__Task objective__:
Reproduce only what runs from the line containing "row order: BatsMan" to the line containing "column Measure | formula: none" in the records below, inclusive. Keep it exact, and keep the pictures out.

__Records for the exercise__:
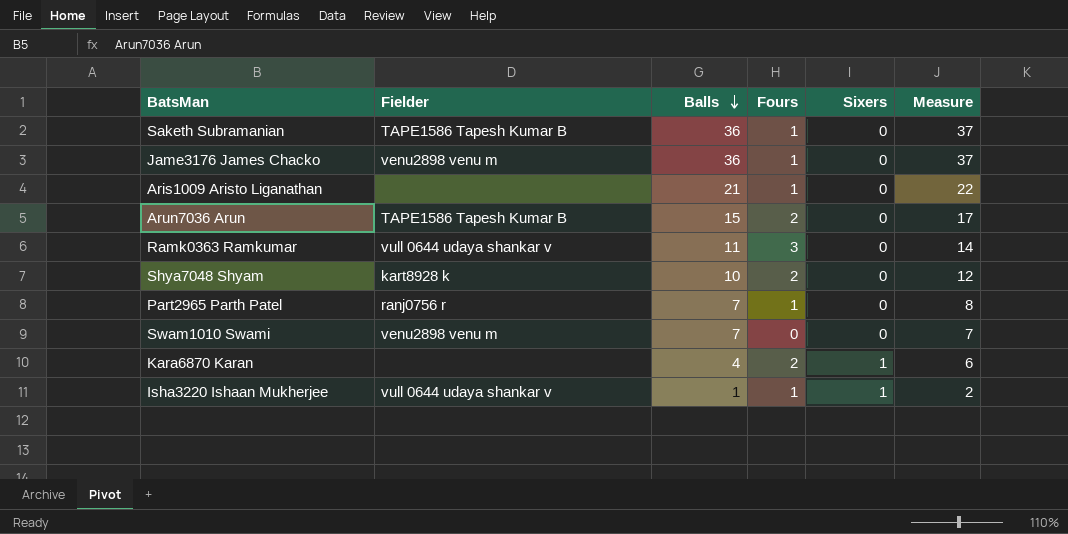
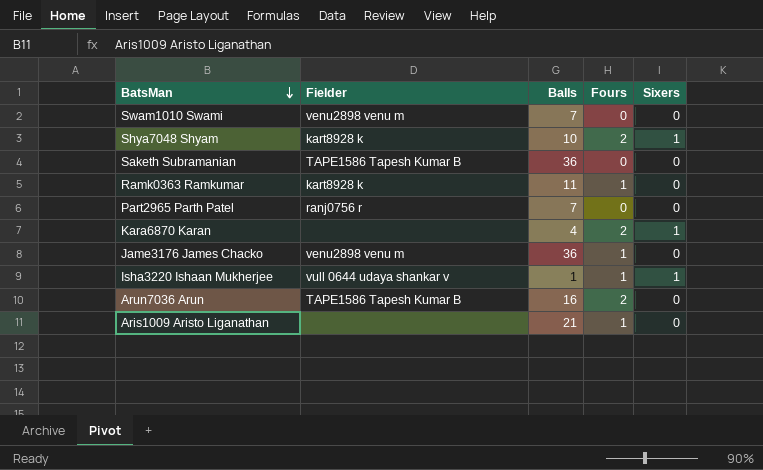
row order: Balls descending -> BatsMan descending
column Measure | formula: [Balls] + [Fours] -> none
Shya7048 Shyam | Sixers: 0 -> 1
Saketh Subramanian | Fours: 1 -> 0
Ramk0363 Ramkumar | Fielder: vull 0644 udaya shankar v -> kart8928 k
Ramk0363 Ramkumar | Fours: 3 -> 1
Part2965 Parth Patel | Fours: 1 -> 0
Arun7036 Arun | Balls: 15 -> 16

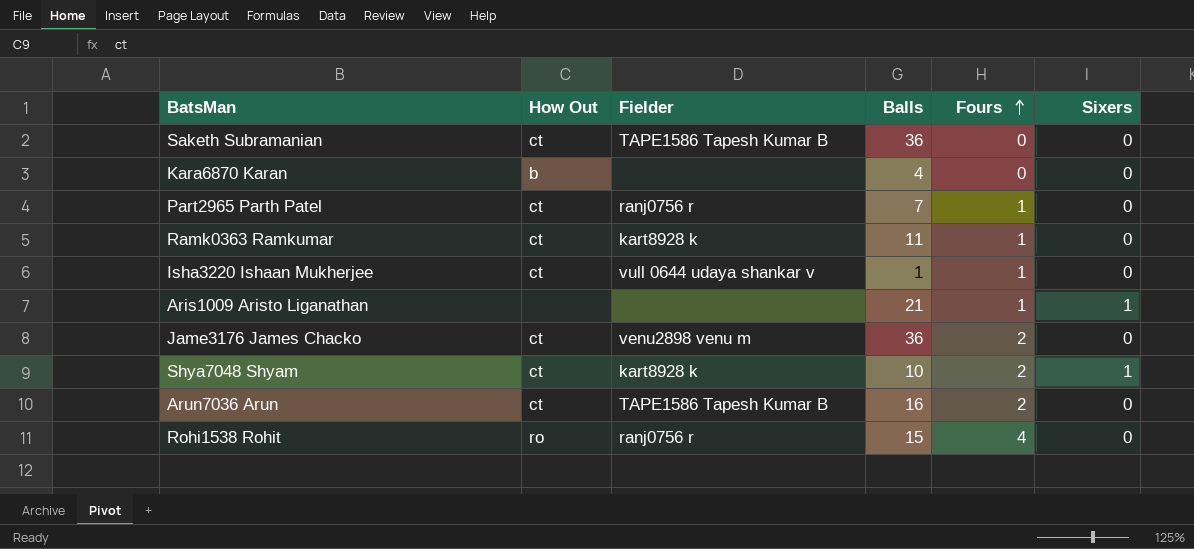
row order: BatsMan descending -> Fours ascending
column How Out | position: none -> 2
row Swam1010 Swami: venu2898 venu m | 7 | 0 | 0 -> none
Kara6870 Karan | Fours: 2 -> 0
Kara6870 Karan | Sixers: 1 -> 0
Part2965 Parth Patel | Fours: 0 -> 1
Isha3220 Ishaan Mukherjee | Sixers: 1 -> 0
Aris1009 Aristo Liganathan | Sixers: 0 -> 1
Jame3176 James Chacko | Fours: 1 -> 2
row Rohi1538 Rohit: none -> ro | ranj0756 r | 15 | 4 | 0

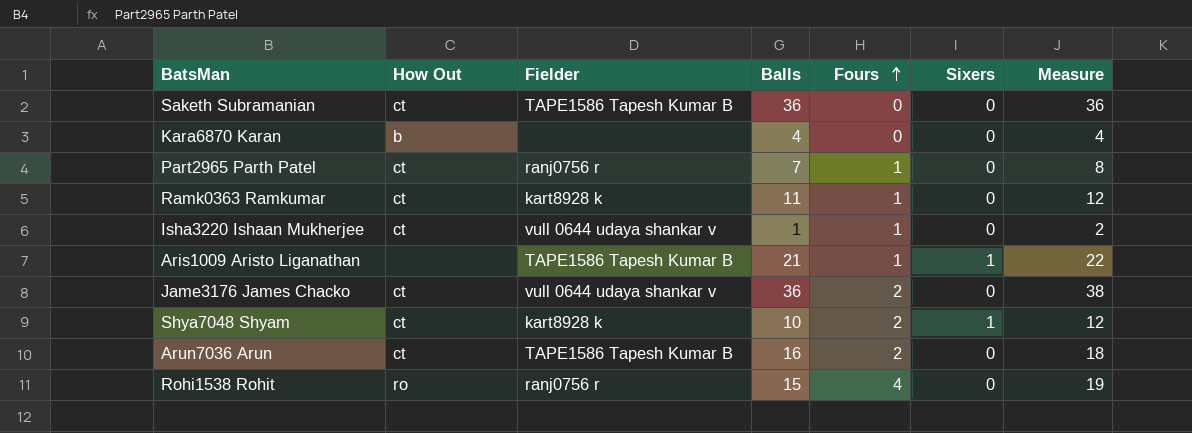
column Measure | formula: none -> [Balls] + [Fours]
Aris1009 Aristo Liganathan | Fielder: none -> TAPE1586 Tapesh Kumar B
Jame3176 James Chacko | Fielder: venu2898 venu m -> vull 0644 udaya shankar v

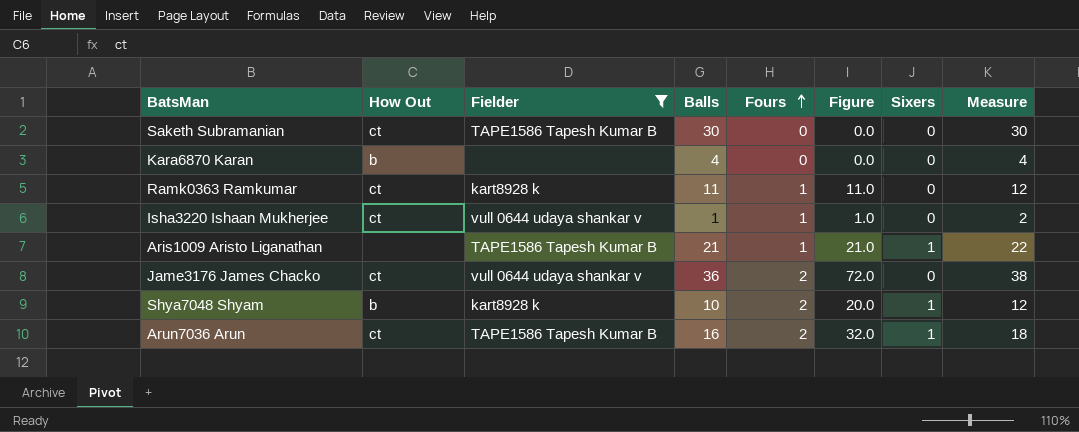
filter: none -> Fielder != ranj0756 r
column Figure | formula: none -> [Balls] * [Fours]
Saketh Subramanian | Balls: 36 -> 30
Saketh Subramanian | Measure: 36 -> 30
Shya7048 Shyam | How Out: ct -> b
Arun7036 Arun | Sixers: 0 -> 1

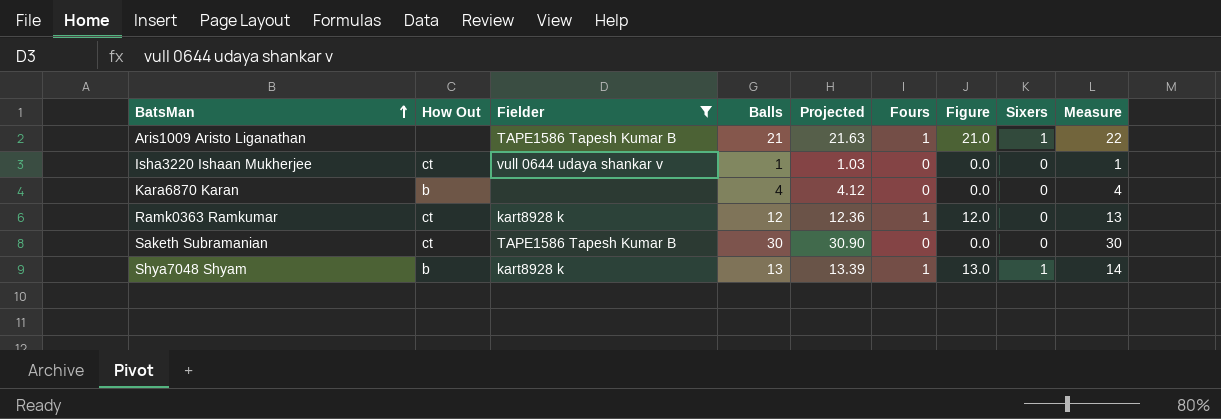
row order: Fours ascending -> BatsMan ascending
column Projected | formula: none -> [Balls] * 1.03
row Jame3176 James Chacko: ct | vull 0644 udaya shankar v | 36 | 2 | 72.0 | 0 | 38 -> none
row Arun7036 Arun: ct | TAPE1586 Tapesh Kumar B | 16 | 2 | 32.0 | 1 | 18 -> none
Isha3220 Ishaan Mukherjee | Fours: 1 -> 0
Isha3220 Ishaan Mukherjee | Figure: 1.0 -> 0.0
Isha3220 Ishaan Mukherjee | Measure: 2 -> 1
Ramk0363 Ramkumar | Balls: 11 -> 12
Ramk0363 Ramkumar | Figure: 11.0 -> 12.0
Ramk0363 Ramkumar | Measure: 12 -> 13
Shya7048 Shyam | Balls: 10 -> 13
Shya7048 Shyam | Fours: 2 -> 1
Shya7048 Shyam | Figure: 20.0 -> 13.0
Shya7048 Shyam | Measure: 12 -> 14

--

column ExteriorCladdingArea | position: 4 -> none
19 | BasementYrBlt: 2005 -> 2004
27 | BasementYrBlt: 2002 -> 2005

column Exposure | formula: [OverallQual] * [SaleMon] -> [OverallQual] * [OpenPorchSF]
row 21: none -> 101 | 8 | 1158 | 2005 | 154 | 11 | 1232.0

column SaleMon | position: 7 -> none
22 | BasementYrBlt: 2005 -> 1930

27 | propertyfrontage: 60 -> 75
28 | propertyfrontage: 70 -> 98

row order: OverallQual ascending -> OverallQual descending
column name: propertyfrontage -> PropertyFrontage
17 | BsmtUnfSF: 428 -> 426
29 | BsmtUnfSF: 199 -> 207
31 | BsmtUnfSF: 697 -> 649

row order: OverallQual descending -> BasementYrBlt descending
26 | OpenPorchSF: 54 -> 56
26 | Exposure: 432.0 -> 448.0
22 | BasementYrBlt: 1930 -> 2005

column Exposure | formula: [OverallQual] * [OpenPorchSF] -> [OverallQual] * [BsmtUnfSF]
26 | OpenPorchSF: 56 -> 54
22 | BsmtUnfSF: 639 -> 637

__Response to the task__:
row order: BatsMan descending -> Fours ascending
column How Out | position: none -> 2
row Swam1010 Swami: venu2898 venu m | 7 | 0 | 0 -> none
Kara6870 Karan | Fours: 2 -> 0
Kara6870 Karan | Sixers: 1 -> 0
Part2965 Parth Patel | Fours: 0 -> 1
Isha3220 Ishaan Mukherjee | Sixers: 1 -> 0
Aris1009 Aristo Liganathan | Sixers: 0 -> 1
Jame3176 James Chacko | Fours: 1 -> 2
row Rohi1538 Rohit: none -> ro | ranj0756 r | 15 | 4 | 0

column Measure | formula: none -> [Balls] + [Fours]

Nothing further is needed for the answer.